Trata-se de Gisele de Oliveira Rocha, de 40 anos. Quem chega para pedir aquela carne especial para o churrasco de domingo, ou mesmo para fazer no dia a dia, no açougue do Supermercado Ofertão, na Meia Praia, em Itapema, poderá encontrar uma profissional com um sorriso largo e uma imensa vontade de ajudar. Gisele é assim. Gosta de conquistar os clientes. E foi assim que ela foi convidada a trabalhar no supermercado.

“Estava em Itapema a passeio, quando vim no supermercado comprar algumas coisas, no açougue vi que um senhor estava com dificuldades para comprar uma carne. Como gosto de ajudar, dei algumas dicas e ele no final me elogiou para a gerente, dizendo que a açougueira era muito boa. A gerente ficou sem entender, porque o supermercado não havia mulher trabalhando no açougue. Quando estava indo embora, a gerente me abordou e me perguntou se não queria uma oportunidade.

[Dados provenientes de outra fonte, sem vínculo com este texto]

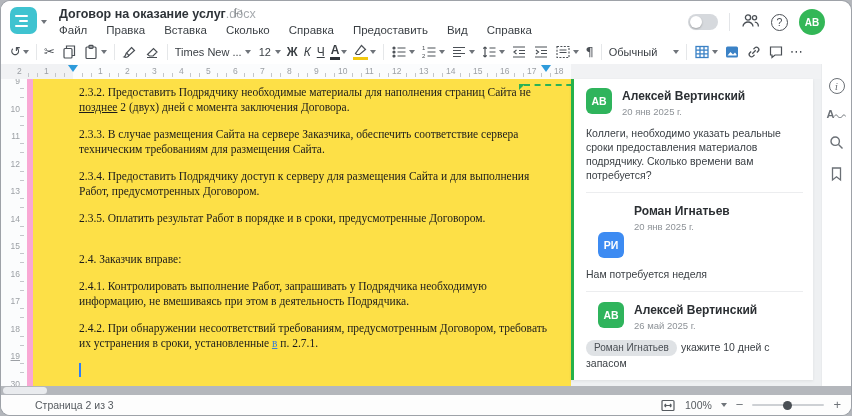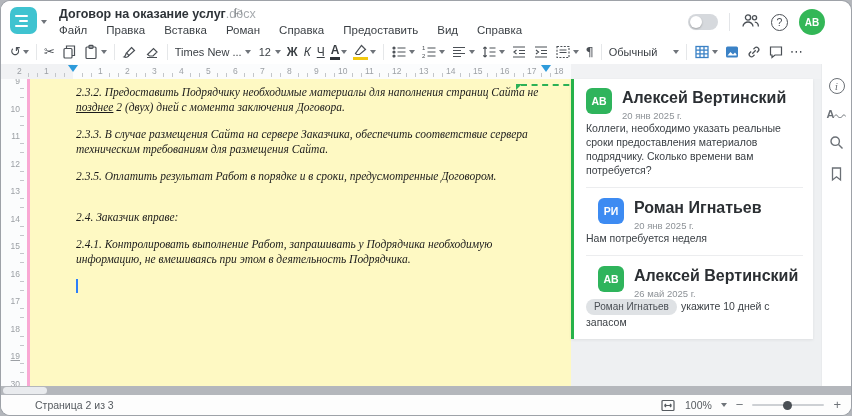--- a/index.html
+++ b/index.html
@@ -47,41 +47,41 @@
   .hruler{position:absolute;left:0;top:63px;right:30px;height:15px;background:#fbfcfd;border-bottom:1px solid #eceef0;overflow:hidden;}
   .hruler .mzone{position:absolute;top:0;bottom:0;background:#f1f2f4;}
   .rnum{position:absolute;top:2px;font-size:8.5px;color:#9ca0a5;}
   .rtick{position:absolute;top:9px;width:1px;height:4px;background:#c3c6ca;}
   .marker{position:absolute;width:0;height:0;border:5px solid transparent;border-top:7px solid #2e9bdb;}
   .vruler{position:absolute;left:0;top:78px;bottom:29px;width:26px;background:#fbfcfd;overflow:hidden;}
   .vnum{position:absolute;right:7px;font-size:8.5px;color:#9ca0a5;}
   .vtick{position:absolute;right:3px;width:4px;height:1px;background:#c3c6ca;}
 
   
-  .pagearea{position:absolute;left:26px;top:78px;width:544px;bottom:29px;background:#fef9c3;border-left:3px solid #f9a8d4;font-style:italic;}
+  .pagearea{position:absolute;left:26px;top:78px;width:544px;bottom:29px;background:#fde047;border-left:6px solid #f9a8d4;}
   .doc{position:absolute;left:46px;top:6px;width:470px;font-family:"Liberation Serif","DejaVu Serif",serif;font-size:11.5px;line-height:15px;color:#1b1b1b;}
   .doc p{margin:0 0 12px 0;}
   .doc p.sp{margin-top:26px;}
   .ins{text-decoration:underline;}
   .insb{color:#3b7fd4;text-decoration:underline;}
   .cursor{width:2px;height:14px;background:#2d7ff9;margin-top:2px;}
   .connector{position:absolute;left:491px;top:5px;width:80px;border-top:2px dashed #2bb156;}
   .conn-arrow{position:absolute;left:486px;top:5px;width:0;height:0;border-top:6px solid #2bb156;border-right:6px solid transparent;}
 
   
   .panel{position:absolute;left:570px;right:30px;top:78px;bottom:29px;background:#eef0f2;}
   .ccard{position:absolute;left:0;top:0;right:8px;min-height:212px;background:#fff;border-left:3px solid #27b24a;box-sizing:border-box;padding:9px 10px 10px 12px;box-shadow:0 1px 3px rgba(0,0,0,.07);}
   .chead{display:flex;gap:10px;align-items:flex-start;}
   .av{width:26px;height:26px;border-radius:6px;color:#fff;font-size:10.5px;font-weight:bold;display:flex;align-items:center;justify-content:center;position:relative;flex:0 0 auto;}
   .av::after{content:'';position:absolute;left:3px;bottom:-4px;border:4px solid transparent;}
   .av.green{background:#2fb45c;}.av.green::after{border-top-color:#2fb45c;}
-  .av.blue{background:#3d8bf2;}.av.blue::after{border-top-color:#3d8bf2;}
-  .cname{font-size:16px;font-weight:bold;color:#2b2f33;padding-top:1px;}
+  .av.blue{background:#3d8bf2;margin-top:29px;}.av.blue::after{border-top-color:#3d8bf2;}
+  .cname{font-size:12px;font-weight:bold;color:#2b2f33;padding-top:1px;}
   .cdate{font-size:9.5px;color:#8d9297;margin-top:3px;}
-  .cbody{font-size:10.5px;line-height:14px;color:#3c4146;}
+  .cbody{font-size:10.5px;line-height:14px;color:#3c4146;margin-top:9px;}
   .cdiv{border:0;border-top:1px solid #ecedef;margin:10px 0;}
   .reply{padding-left:12px;}
   .pill{display:inline-block;background:#dfe2e5;border-radius:9px;padding:1px 8px;font-size:10px;color:#4a4f55;margin-right:4px;}
 
   
   .rail{position:absolute;right:0;top:63px;bottom:29px;width:30px;background:#fff;border-left:1px solid #e9ebed;display:flex;flex-direction:column;align-items:center;padding-top:14px;gap:15px;box-sizing:border-box;color:#6b7076;}
   .infoc{width:16px;height:16px;border-radius:50%;border:1.2px solid #6b7076;font-size:9.5px;display:flex;align-items:center;justify-content:center;box-sizing:border-box;font-style:italic;font-family:"DejaVu Serif",serif;}
   .spell{font-size:11px;font-weight:bold;line-height:10px;text-align:center;color:#6b7076;}
 
   
@@ -105,21 +105,21 @@
         <i></i>
         <i></i>
       </div>
     <span class="logo-caret car"></span>
     <div class="doc-title"><span>Договор на оказание услуг</span><span class="ext">.docx</span></div>
     <span class="flag">⚐</span>
     <div class="menurow">
       <span>Файл</span>
       <span>Правка</span>
       <span>Вставка</span>
-      <span>Роман</span>
+      <span>Сколько</span>
       <span>Справка</span>
       <span>Предоставить</span>
       <span>Вид</span>
       <span>Справка</span>
     </div>
     <div class="tb-right">
       <div class="toggle">
           <b></b>
         </div>
       <div class="vsep"></div>
@@ -389,23 +389,25 @@
       <span class="vtick" style="top: 293px;"></span>
       <span class="vnum" style="top: 299.5px;">30</span>
     </div>
 
   <div class="pagearea">
     <div class="conn-arrow"></div>
     <div class="connector"></div>
     <div class="doc">
       <p><span>2.3.2. Предоставить Подрядчику необходимые материалы для наполнения страниц Сайта не </span><span class="ins">позднее</span><span> 2 (двух) дней с момента заключения Договора.</span></p>
       <p>2.3.3. В случае размещения Сайта на сервере Заказчика, обеспечить соответствие сервера техническим требованиям для размещения Сайта.</p>
+      <p>2.3.4. Предоставить Подрядчику доступ к серверу для размещения Сайта и для выполнения Работ, предусмотренных Договором.</p>
       <p>2.3.5. Оплатить результат Работ в порядке и в сроки, предусмотренные Договором.</p>
       <p class="sp">2.4. Заказчик вправе:</p>
       <p>2.4.1. Контролировать выполнение Работ, запрашивать у Подрядчика необходимую информацию, не вмешиваясь при этом в деятельность Подрядчика.</p>
+      <p><span>2.4.2. При обнаружении несоответствий требованиям, предусмотренным Договором, требовать их устранения в сроки, установленные </span><span class="insb">в</span><span> п. 2.7.1.</span></p>
       <div class="cursor"></div>
     </div>
   </div>
 
   <div class="panel">
     <div class="ccard">
       <div class="chead">
         <div class="av green">АВ</div>
         <div>
           <div class="cname">Алексей Вертинский</div>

Na hora aceitei e já estou aqui no Ofertão há três anos”, explica.

Como começou

Natural de São Paulo, Gisele já atuava em outras funções dentro de uma rede de supermercado. Começou aos 12 anos como empacotadeira. Passou pelo caixa, pelo setor da padaria, hortifrúti e também como frente de caixa. Nesta última, ela recebia muitas reclamações dos clientes do setor de açougue. Curiosa e sempre prestativa, resolver conhecer melhor o setor para poder responder os clientes. “Pedi aos colegas que me apresentassem o dia a dia do açougue, sai da frente do caixa e resolvi virar açougueira. Peguei gosto pela profissão e de lá para cá se vão 11 anos dentro do açougue”, expressa.

A aceitação

 “Os açougueiros sempre foram meus amigos. Então, a convivência com eles é muito boa. Não é uma tarefa difícil, é até muito boa. Conheço todas as carnes, sei picar todas. É preciso saber como picar cada uma. No início, foi difícil… até pegar o jeito, mas, depois, fui me acostumando. O nome a gente acaba guardando, não é difícil. Até no gosto as carnes são diferentes e hoje eu sei diferenciar todas elas. ”

A dica

 “Você tem que ter muita boa vontade, para aprender a ser açougueira, mas quando você começa a ter gosto pela coisa é muito bom. Em 6 meses, eu já sabia quase tudo. Posso dizer que a maioria das pessoas não sabe nada de carne. Algumas donas de casa, por exemplo, sempre me pedem uma carne boa e macia. Aí, eu explico que claro algumas são mais saborosas, outras mais firmes, mas que todas as carnes são macias. Tudo depende do jeito de fazer e que o segredo é saber preparar para elas ficarem boas. ”

Recado às mulheres

“Quero deixar aqui a minha solidariedade a todas as mulheres. Na vida não vem fácil, se for dos planos de Deus e você perseverar, tudo pode acontecer. Estou muito feliz aqui no Ofertão e agradeço pela oportunidade. Feliz Dia das Mulheres às minhas colegas de empresas e todas as leitoras do jornal”, finaliza.